Один из авторов настоящей статьи, ранее проходивший службу в подразделениях УГИББ по Иркутской области, может привести массу подобных примеров из своей собственной практики. Так, в ноябре 2017 г. в связи в поступившей от ФСБ России оперативной информацией о перевозке крупной партии наркотического средства (героина) сотрудники ДПС в районе поселка Шароны попытались остановить автомобиль ВАЗ-21099, следующий по автодороге «Сибирь». На законное требование остановиться, водитель автомобиля увеличил скорость и предпринял попытку скрыться.
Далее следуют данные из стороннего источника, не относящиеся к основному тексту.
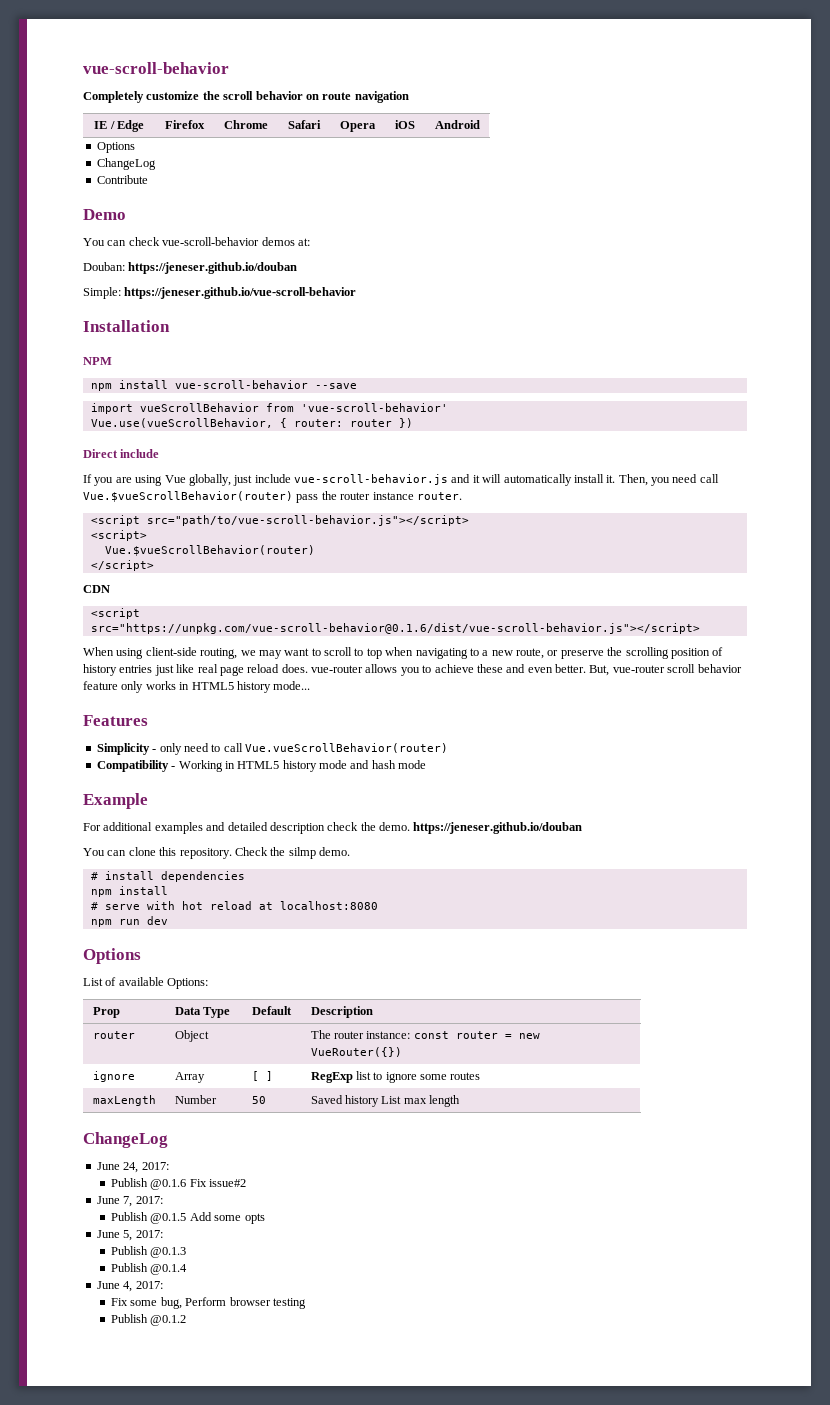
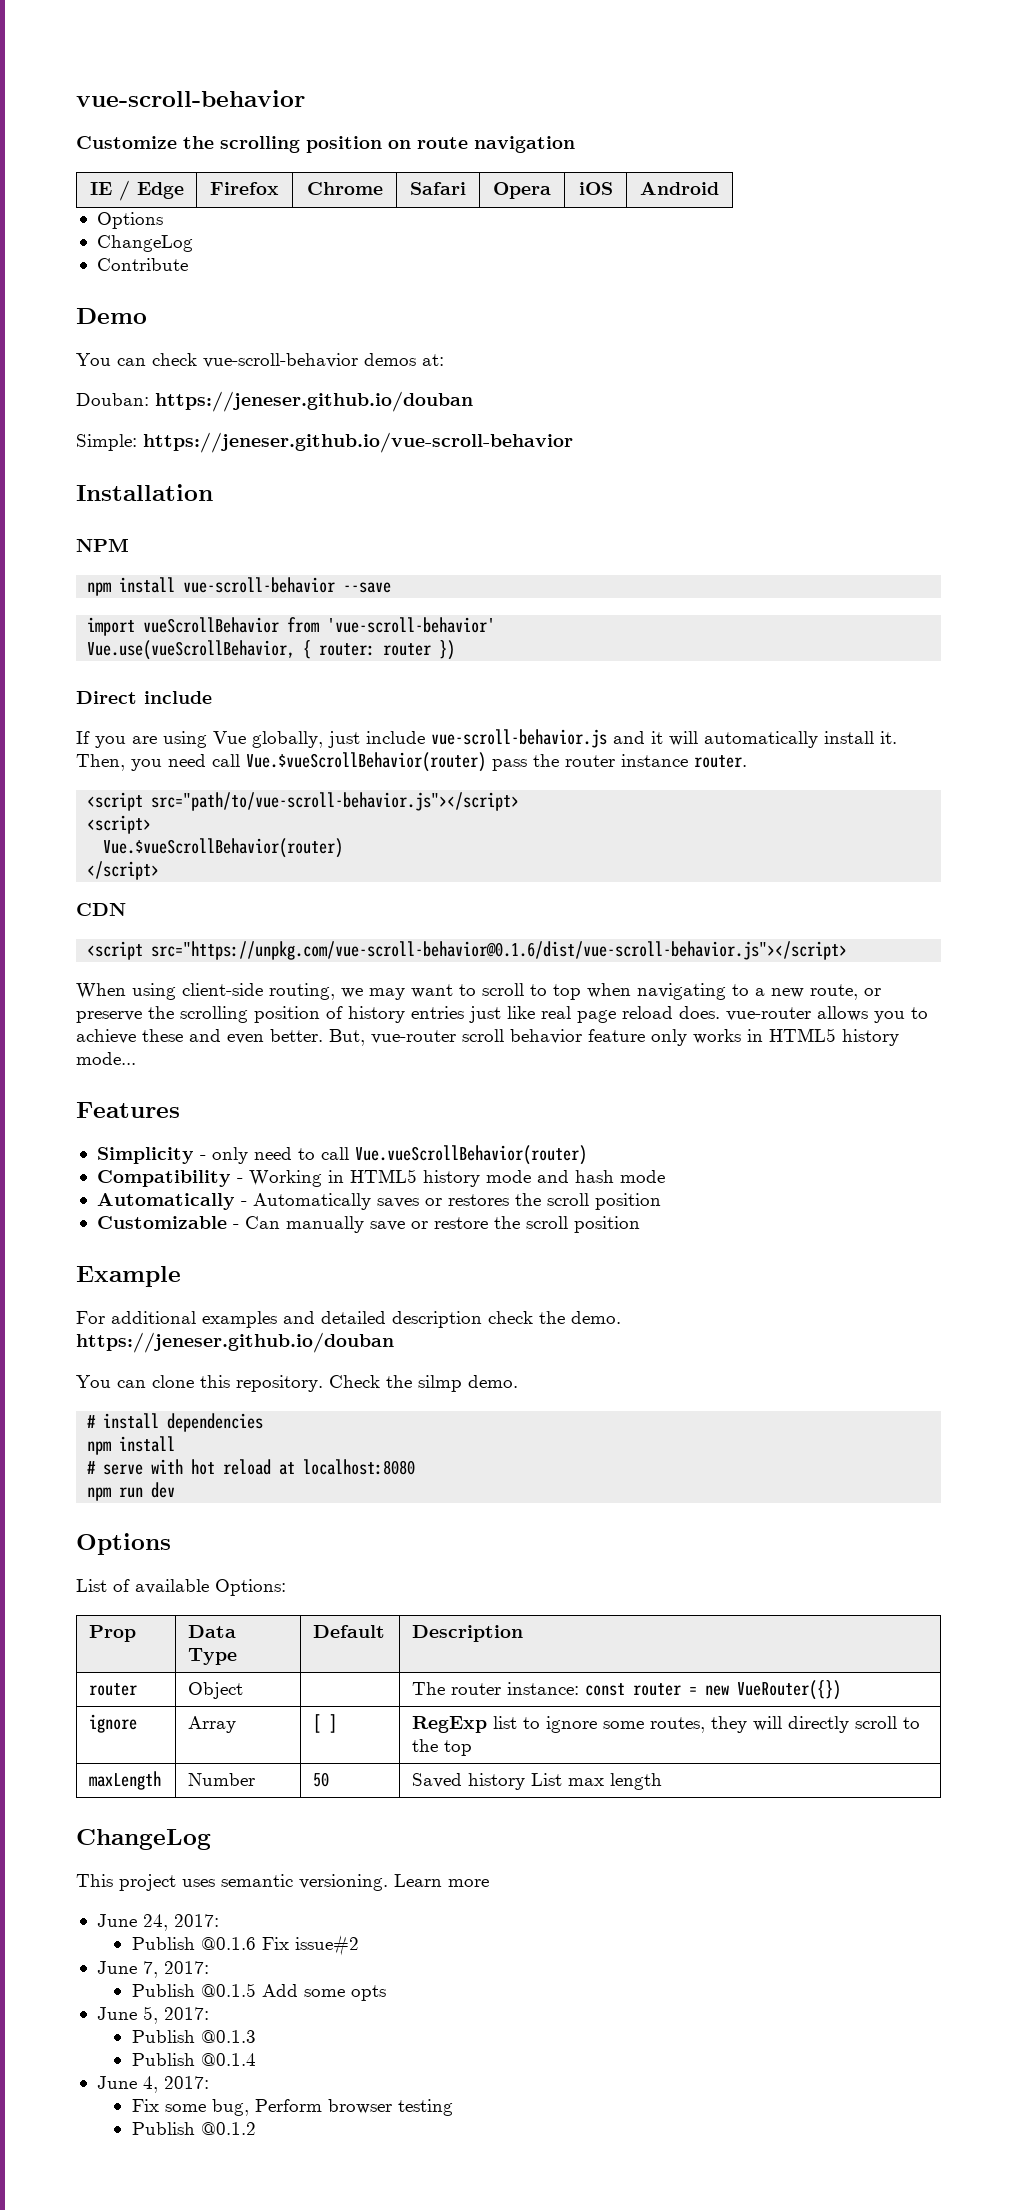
[83,91,303,103] Completely customize the scroll behavior -> [76,136,382,153] Customize the scrolling position
(427, 764) none -> [96,1193,661,1210] [96,1216,640,1233] // Automatically - Automatically saves or restores the scroll position // Customizable - Can manually save or restore the scroll position
[450,1072,481,1080] routes -> [650,1716,921,1733] [412,1739,473,1756] routes, they will directly scroll to the top
(168, 1140) none -> [76,1874,489,1891] // This project uses semantic versioning. Learn more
В результате преследования сотрудники полиции заблокировали указанное транспортное средство и задержали троих, находившихся в нем граждан. В ходе проведенного досмотра в багажном отсеке автомобиля (внутри запасного колеса) были обнаружены искомые наркотические вещества.
Вполне очевидно, что в таких условиях ни о каких сложных прикладных технологиях, обеспечивающих наиболее комфортный способ восприятия информации не может идти и речи. Кстати, подобные примеры являются еще одним веским аргументом в пользу того, что фактически задержанным лицам следует разъяснять не весь комплекс прав подозреваемого, предусмотренных ст. 46
УПК РФ, а лишь только те базовые права, которые касаются ограничения его свободы и неприкосновенности.
И поэтому реальный выход из существующей правовой неопределенности нам видится в выработке единых нормативно-правовых стандартов и формирования на их основе унифицированного, межотраслевого механизма, позволяющего имплементировать конституционный базис об обеспечении свободы и неприкосновенности личности в полномочия различных правоохранительных органов по фактическому задержанию и доставлению потенциального подозреваемого в орган дознания или к следователю для дальнейшего осуществления уголовного преследования в порядке, предусмотренном уголовно-процессуальным законом.
БИБЛИОГРАФИЧЕСКИЕ ССЫЛКИ
1. Григорьев В.Н. Задержание подозреваемого. М.: ЮрИнфор, 1999. 334 с.
2. Давлетов А.А. Подозрение и защита: учебно-практическое пособие. Екатеринбург: Президиум Свердловской областной коллегии адвокатов, 1997. 58 с.
3. Зайцева Л.Л., Пурс А.Г. Задержание в уголовном процессе республики Беларусь. Минск: Харвест, 2011. 224 с.
4. Мытник П.В. О задержании по непосредственно возникшему подозрению // Юстиция Беларуси. 2004. № 2. С. 70-72.
5. Овчинников Ю.Г. Необходимо ли внедрить «Правило Миранды» в российский уголовный процесс // Современное состояние и перспективы развития уголовно-процессуального законодательства: теоретические и практические аспекты: сборник материалов международной научно-практической конференции в форме круглого стола. Воронеж: Центральный филиал РАП, 2012. С. 176-183.
6. Петрухин И.Л. Неприкосновенность личности и принуждение в уголовном процессе. М.: Наука, 1989. 256 с.
7. Россинский С.Б. Следственные действия: монография. М.: Норма, 2018.
240 с.
8. Руднев В.И. О введении в уголовно-процессуальное законодательство понятия «задержанный» // Адвокат. 2011. № 10. С. 7-11
9. Руднев В.И. Статус задержанного как нового участника уголовного судопроизводства // Журнал российского права. 2017. № 4. С. 130-137.